Records shown

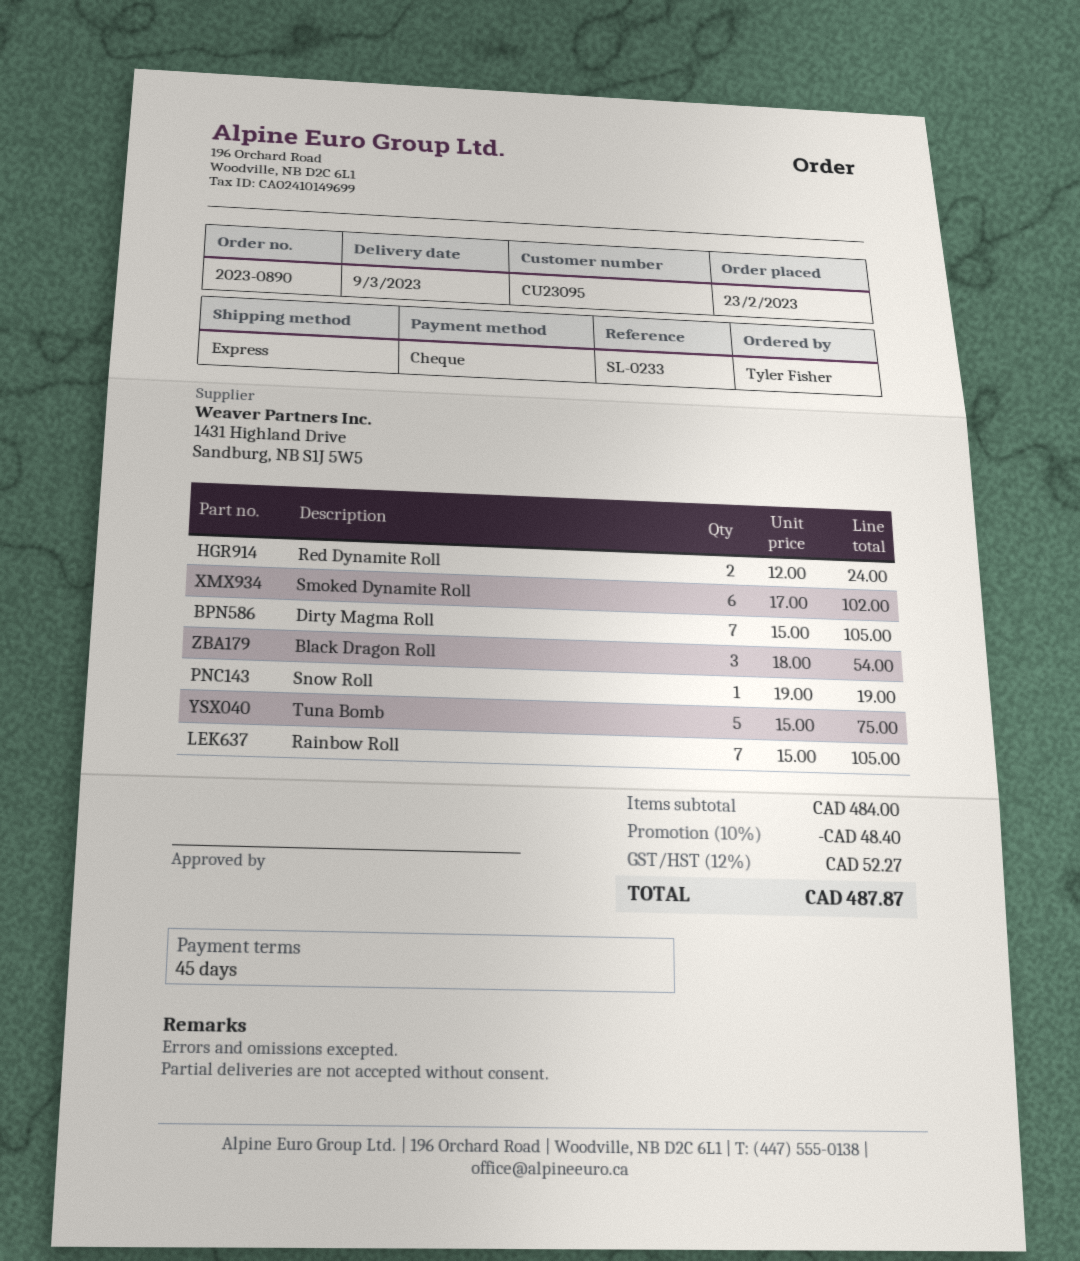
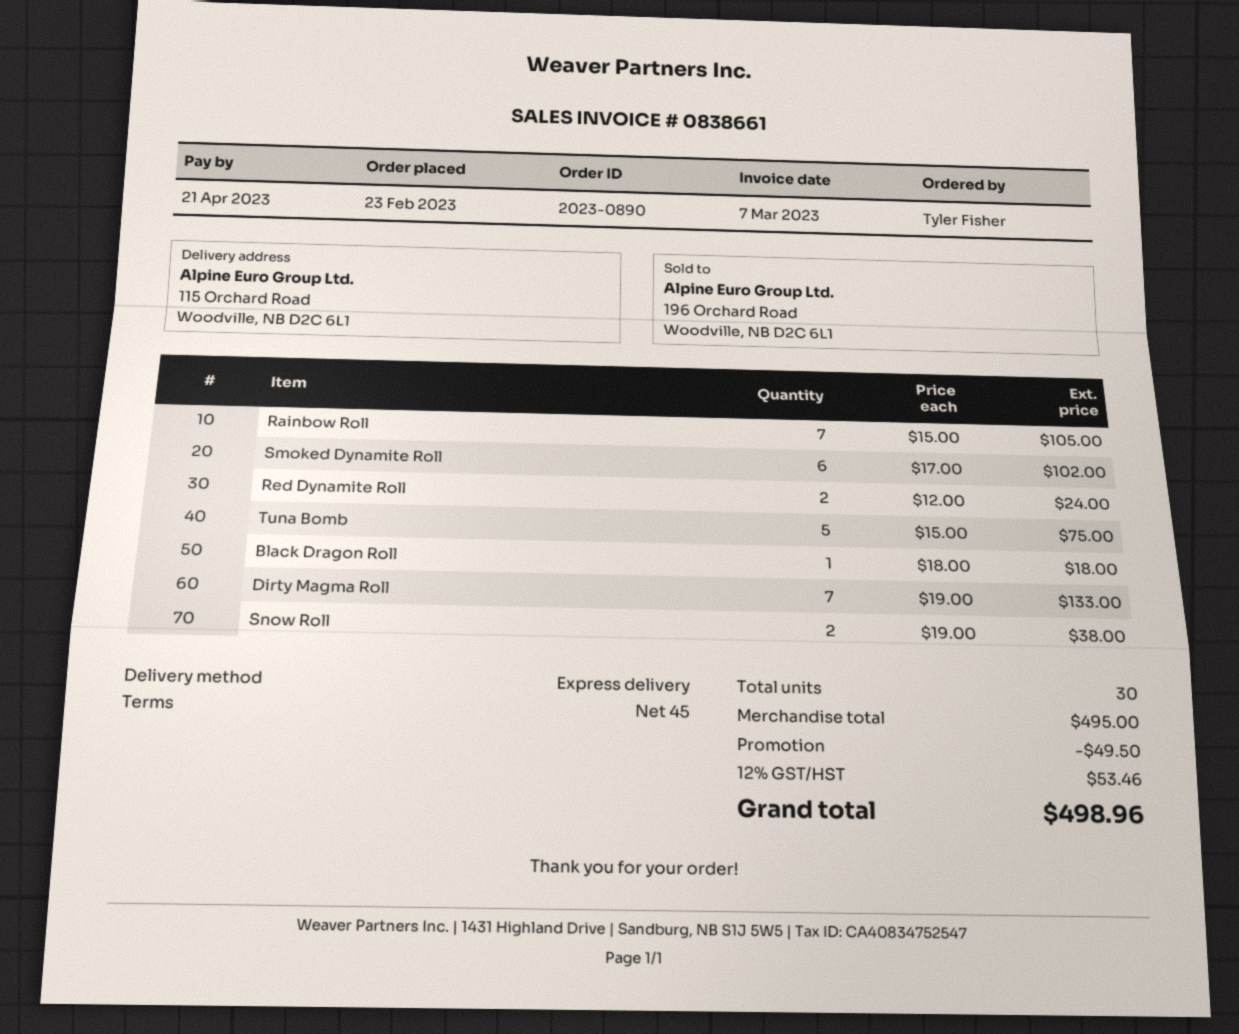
Dirty Magma Roll: 7 x 15.00 = 105.00 -> 7 x 19.00 = 133.00
Black Dragon Roll: 3 x 18.00 = 54.00 -> 1 x 18.00 = 18.00
Snow Roll: 1 x 19.00 = 19.00 -> 2 x 19.00 = 38.00
subtotal: 484.00 -> 495.00
discount: 48.40 -> 49.50
tax: 12% = 52.27 -> 12% = 53.46
total: 487.87 -> 498.96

Brief
Only the pictures are to be dropped; all other material above must be repeated exactly.

Expected answer
Dirty Magma Roll: 7 x 15.00 = 105.00 -> 7 x 19.00 = 133.00
Black Dragon Roll: 3 x 18.00 = 54.00 -> 1 x 18.00 = 18.00
Snow Roll: 1 x 19.00 = 19.00 -> 2 x 19.00 = 38.00
subtotal: 484.00 -> 495.00
discount: 48.40 -> 49.50
tax: 12% = 52.27 -> 12% = 53.46
total: 487.87 -> 498.96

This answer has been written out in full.